Als praktizierende Ärztin in Aussersihl der 1920ern, dem damaligen Arbeiterquartier Zürichs, beschreibt Paulette Brupbacher die ungewollten Schwangerschaften ihrer Patientinnen als «unter allen Problemen des Frauenlebens, das Tragischste». Sie setzt sich für die Legalisierung von Abtreibungen ein und beginnt selbst, Aufklärungsarbeit zu betreiben. Ihr Ziel: Frauen und Männern zu erklären, wie man erst gar nicht schwanger wird. 

 

Das zu einer Zeit, in der wir noch zirka 90 Jahre von der Fristenlösung entfernt sind und der eigene Sexualtrieb als unmoralisch angesehen wird. Wer keine Kinder möchte, soll enthaltsam leben, heisst es. Wer verhütet, der outet sich als Nymphomanin in Spé. 


So hält Paulette regelmässig Vorträge in grossen und kleinen Ortschaften in der Schweiz, bei denen sie im Detail unterschiedliche Verhütungsmethoden erklärt und anonyme Fragen aus dem Publikum beantwortet, wie beispielsweise: «Kann bei einem Geschlechtsverkehr die Frau auch befruchtet werden, wenn sie von dem Verkehr keinen Genuss hat?» – was zu einer Zeit, in der in Paulettes Worten «Menschen als sexuelle Analphabeten durchs Leben gehen», eine berechtigte Frage ist. 

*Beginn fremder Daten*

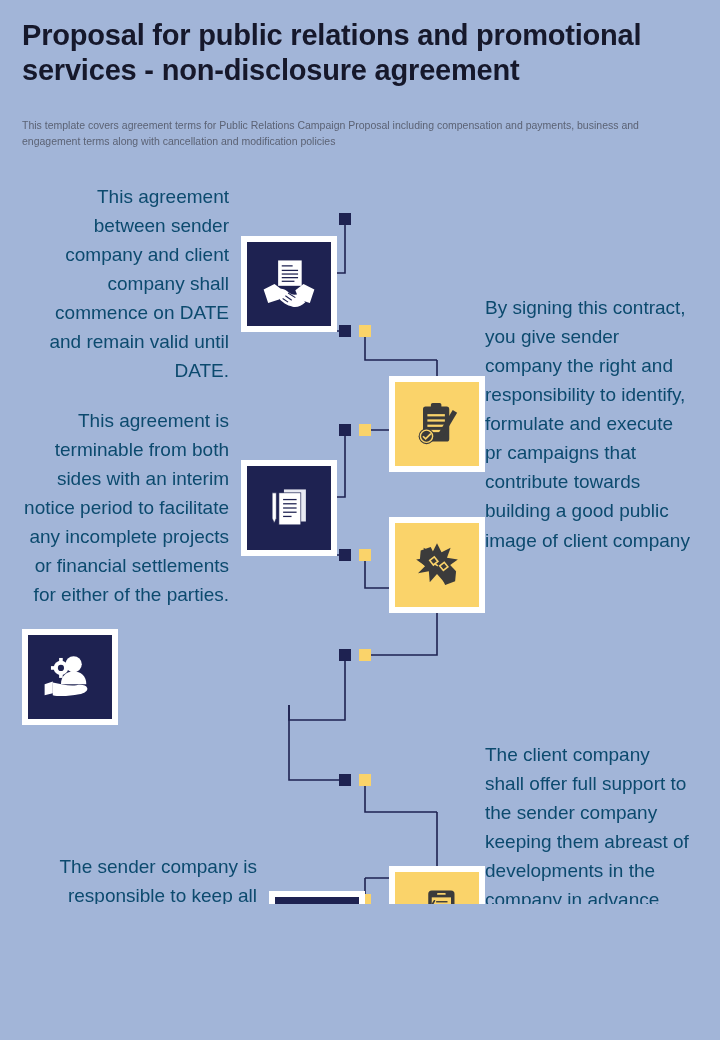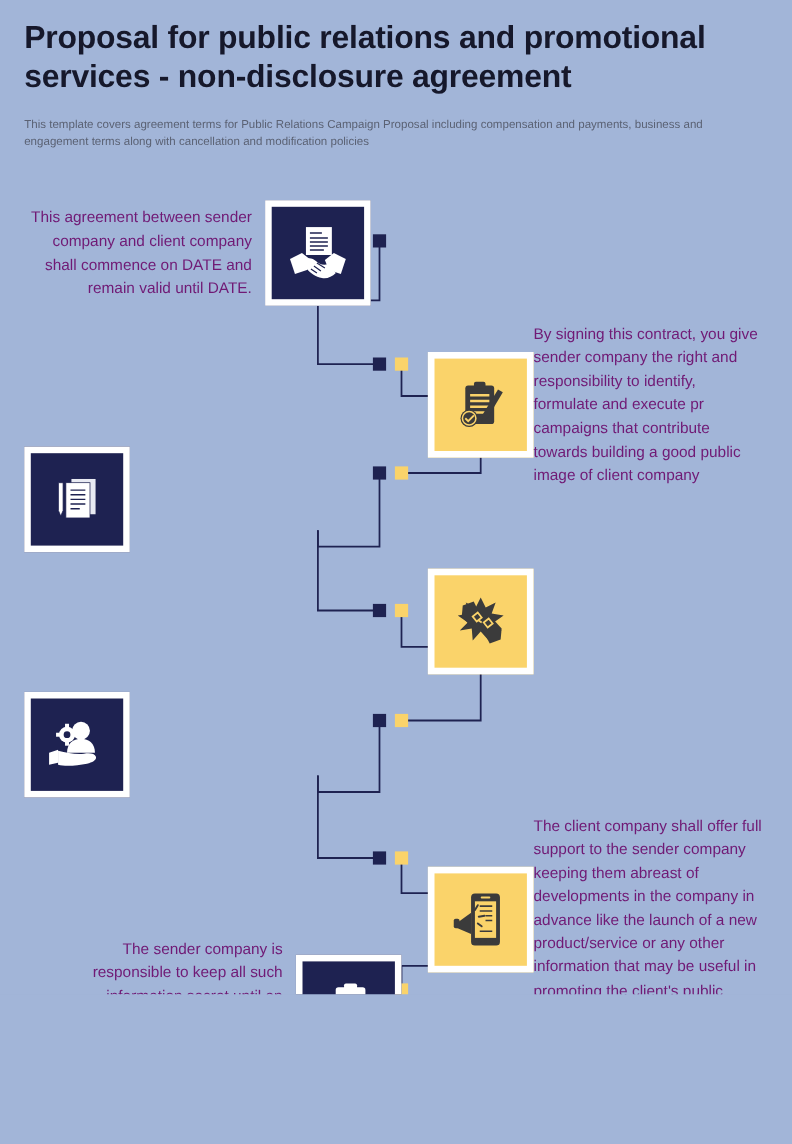--- a/index.html
+++ b/index.html
@@ -32,7 +32,7 @@
     margin: 0;
   }
   .subtitle {
-    margin: 16px 0 0 0;
+    margin: 28px 0 0 0;
     font-size: 10.5px;
     color: #5b6274;
     line-height: 1.55;

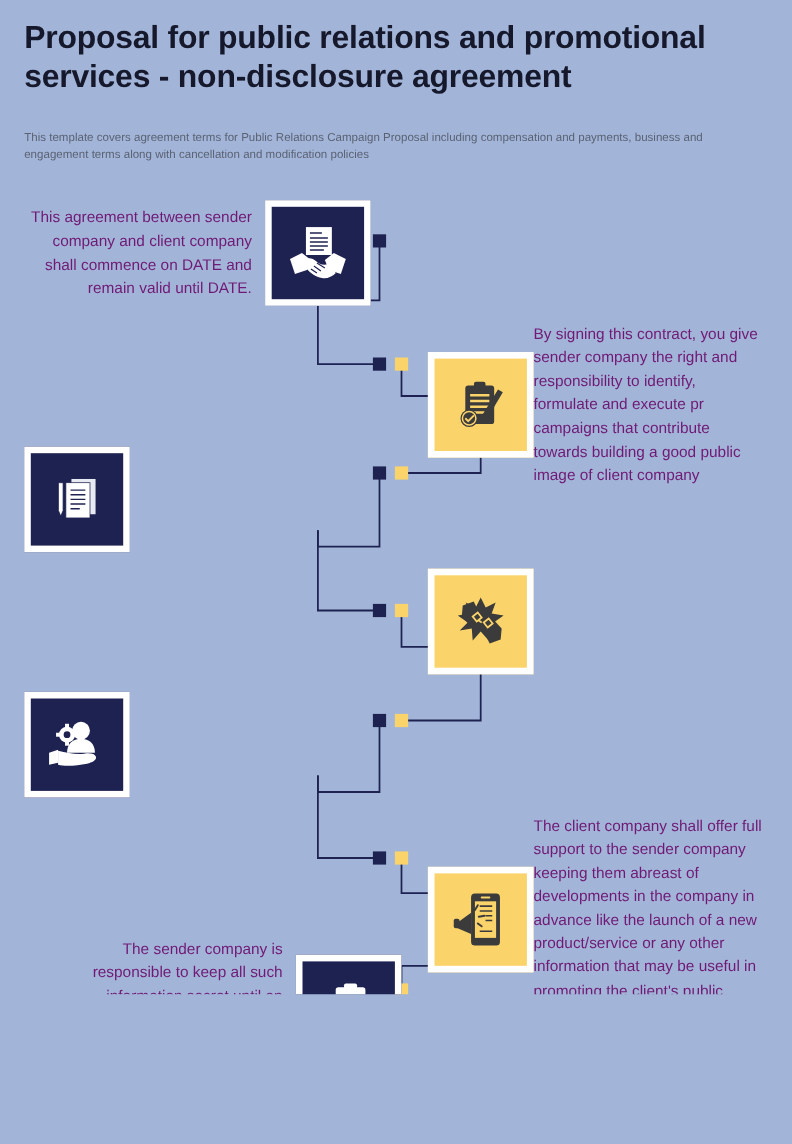--- a/index.html
+++ b/index.html
@@ -57,9 +57,9 @@
   .row-right { flex-direction: row; }
 
   .blurb {
-    font-size: 14px;
+    font-size: 19px;
     line-height: 1.53;
-    color: #701a75;
+    color: #0c4a6e;
   }
   .blurb-left {
     width: 218px;

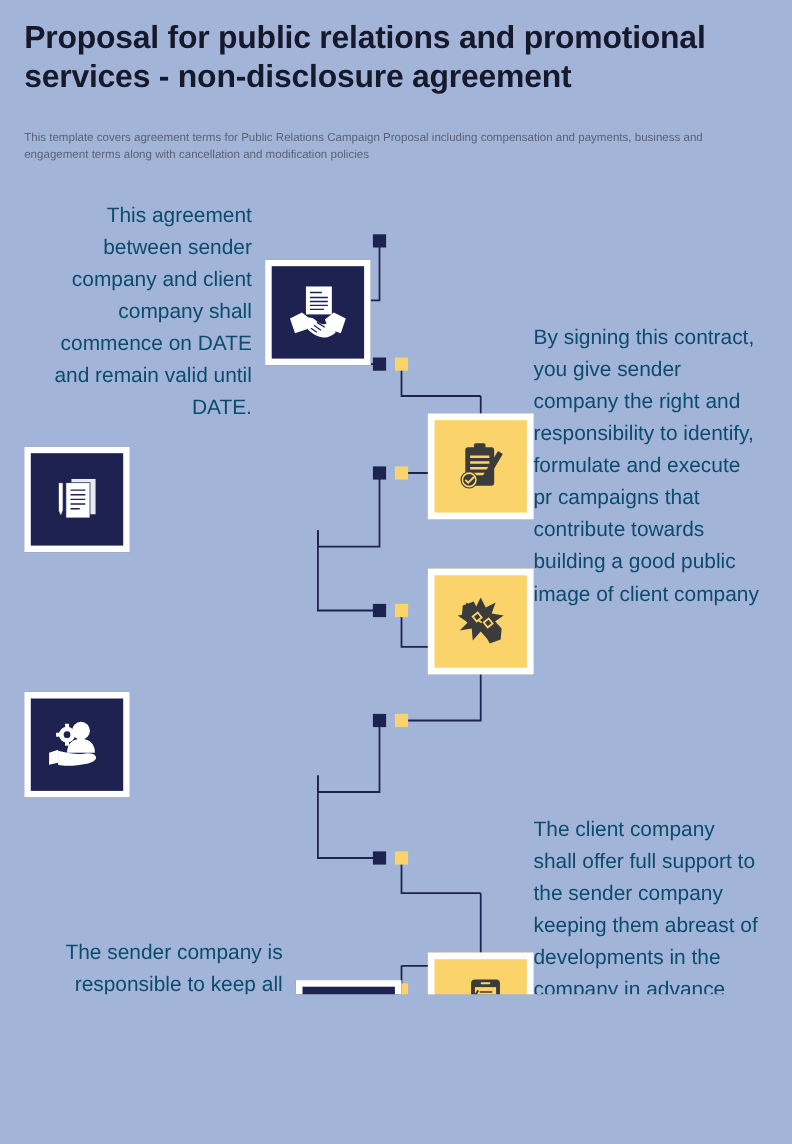--- a/index.html
+++ b/index.html
@@ -200,6 +200,7 @@
   </div>
 
   <div class="row row-left" style="left:22px; top:406px; width:315px;">
+    <div class="blurb blurb-left">This agreement is terminable from both sides with an interim notice period to facilitate any incomplete projects or financial settlements for either of the parties.</div>
     <div class="card card-dark">
       <span>
         <svg width="54" height="54" viewBox="0 0 64 64">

In Solothurn erhält sie wegen ihrer Aufklärungsarbeit 1936 ein Redeverbot, das sogar das Bundesgericht bestätigt. Später verbietet ihr auch der Kanton Glarus das Auftreten. Noch vor dem Zweiten Weltkrieg wird in der Schweiz Werbung für Verhütungsmittel per Strafgesetz verboten. Der Paragraph wird erst 1989 aufgehoben. Doch von all dem lässt sich Paulette Brupbacher nicht bremsen. Sie macht weiter – für Aufklärung, das Selbstbestimmungsrecht der Frau und Sexualität, die nicht von Moral bestimmt ist. 

 

Langsam öffnet die vorjährige Preisträgerin, Mileva Marić, das Couvert: «… und die Bad Bitch, die für ihr Lebenswerk ausgezeichnet wird, ist … » Das Publikum schaut gespannt auf die Bühne, die Hände feucht vor Aufregung, jeder Atemzug ein Flüstern der Hoffnung. «Paulette Brupbacher! Herzliche Gratulation, Girl!»